[EXERCISE AIM] An exact copy of every record is needed, with the pictures left out.

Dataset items
____

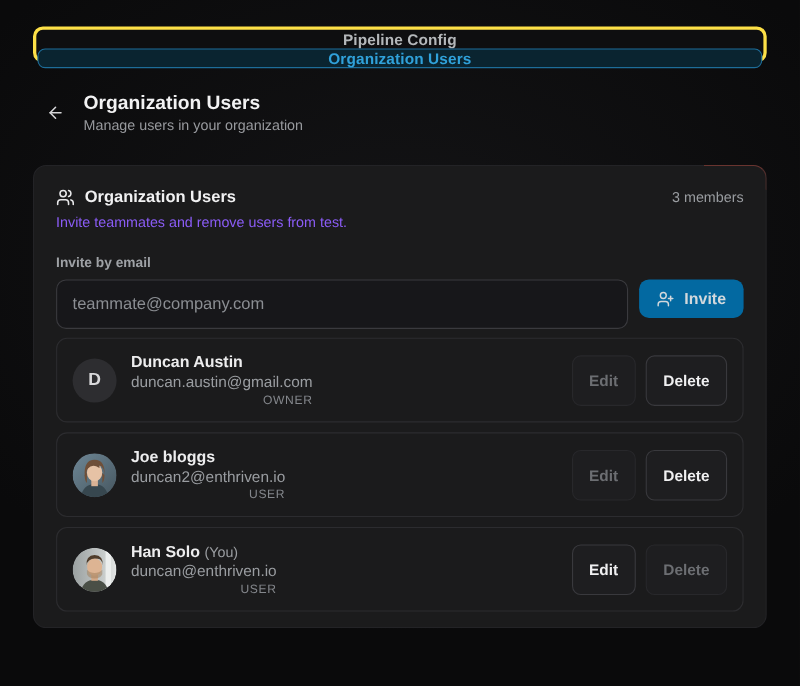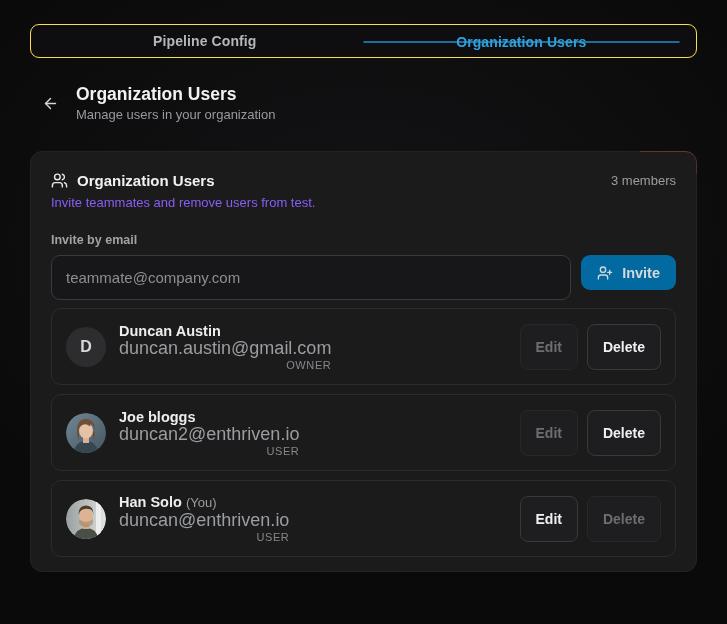--- a/index.html
+++ b/index.html
@@ -8,22 +8,22 @@
     background:#0a0a0b;
     background-image:radial-gradient(90% 75% at 50% 38%, #141416 0%, #0a0a0b 72%);
     font-family:"Liberation Sans", sans-serif;
     overflow:hidden;
     -webkit-font-smoothing:antialiased;
   }
   .page{padding:24px 30px 0;}
 
   
   .tabbar{
-    display:flex;height:33px;border:1px solid #fde047;border-radius:9px;
-    background:#0e0e10;box-sizing:border-box;padding:16px;margin-bottom:26px;
+    display:flex;height:33px;border:3px solid #fde047;border-radius:9px;
+    background:#0e0e10;box-sizing:border-box;padding:1px;margin-bottom:26px;flex-direction:column;
   }
   .tab{
     flex:1;display:flex;align-items:center;justify-content:center;
     font-size:14px;font-weight:700;color:#b4b7ba;border-radius:7px;
     cursor:default;letter-spacing:.1px;
   }
   .tab.active{
     background:#0a2430;border:1px solid #1d6d99;color:#30a1da;
     box-sizing:border-box;
   }
@@ -74,21 +74,21 @@
     background:#1b1b1c;padding:12px 14px;min-height:51px;box-sizing:content-box;
   }
   .avatar{
     width:40px;height:40px;border-radius:50%;flex:0 0 auto;margin-right:13px;
     background:#2d2d30;display:flex;align-items:center;justify-content:center;
     font-size:16px;font-weight:600;color:#d8d8da;overflow:hidden;
   }
   .m-info{min-width:0;}
   .m-name{font-size:14.5px;font-weight:700;color:#ededee;line-height:18px;}
   .m-name .you{font-size:13px;font-weight:400;color:#9a9da1;}
-  .m-email{font-size:18px;color:#9a9da1;line-height:17px;}
+  .m-email{font-size:14px;color:#9a9da1;line-height:17px;}
   .m-role{font-size:11px;color:#84878c;letter-spacing:.6px;margin-top:2px;line-height:13px;text-align:right;}
   .m-actions{margin-left:auto;display:flex;gap:9px;}
   .row-btn{
     height:46px;padding:0 15px;border-radius:8px;background:#1e1e20;
     font-size:14px;font-weight:700;cursor:pointer;
     font-family:"Liberation Sans",sans-serif;
   }
   .row-btn.bright{border:1px solid #39393d;color:#f0f0f1;}
   .row-btn.dim{border:1px solid #28282b;color:#6c6e72;}
   svg{display:block;}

____

[RESPONSE TO THIS EXERCISE]
--- a/index.html
+++ b/index.html
@@ -8,22 +8,22 @@
     background:#0a0a0b;
     background-image:radial-gradient(90% 75% at 50% 38%, #141416 0%, #0a0a0b 72%);
     font-family:"Liberation Sans", sans-serif;
     overflow:hidden;
     -webkit-font-smoothing:antialiased;
   }
   .page{padding:24px 30px 0;}
 
   
   .tabbar{
-    display:flex;height:33px;border:1px solid #fde047;border-radius:9px;
-    background:#0e0e10;box-sizing:border-box;padding:16px;margin-bottom:26px;
+    display:flex;height:33px;border:3px solid #fde047;border-radius:9px;
+    background:#0e0e10;box-sizing:border-box;padding:1px;margin-bottom:26px;flex-direction:column;
   }
   .tab{
     flex:1;display:flex;align-items:center;justify-content:center;
     font-size:14px;font-weight:700;color:#b4b7ba;border-radius:7px;
     cursor:default;letter-spacing:.1px;
   }
   .tab.active{
     background:#0a2430;border:1px solid #1d6d99;color:#30a1da;
     box-sizing:border-box;
   }
@@ -74,21 +74,21 @@
     background:#1b1b1c;padding:12px 14px;min-height:51px;box-sizing:content-box;
   }
   .avatar{
     width:40px;height:40px;border-radius:50%;flex:0 0 auto;margin-right:13px;
     background:#2d2d30;display:flex;align-items:center;justify-content:center;
     font-size:16px;font-weight:600;color:#d8d8da;overflow:hidden;
   }
   .m-info{min-width:0;}
   .m-name{font-size:14.5px;font-weight:700;color:#ededee;line-height:18px;}
   .m-name .you{font-size:13px;font-weight:400;color:#9a9da1;}
-  .m-email{font-size:18px;color:#9a9da1;line-height:17px;}
+  .m-email{font-size:14px;color:#9a9da1;line-height:17px;}
   .m-role{font-size:11px;color:#84878c;letter-spacing:.6px;margin-top:2px;line-height:13px;text-align:right;}
   .m-actions{margin-left:auto;display:flex;gap:9px;}
   .row-btn{
     height:46px;padding:0 15px;border-radius:8px;background:#1e1e20;
     font-size:14px;font-weight:700;cursor:pointer;
     font-family:"Liberation Sans",sans-serif;
   }
   .row-btn.bright{border:1px solid #39393d;color:#f0f0f1;}
   .row-btn.dim{border:1px solid #28282b;color:#6c6e72;}
   svg{display:block;}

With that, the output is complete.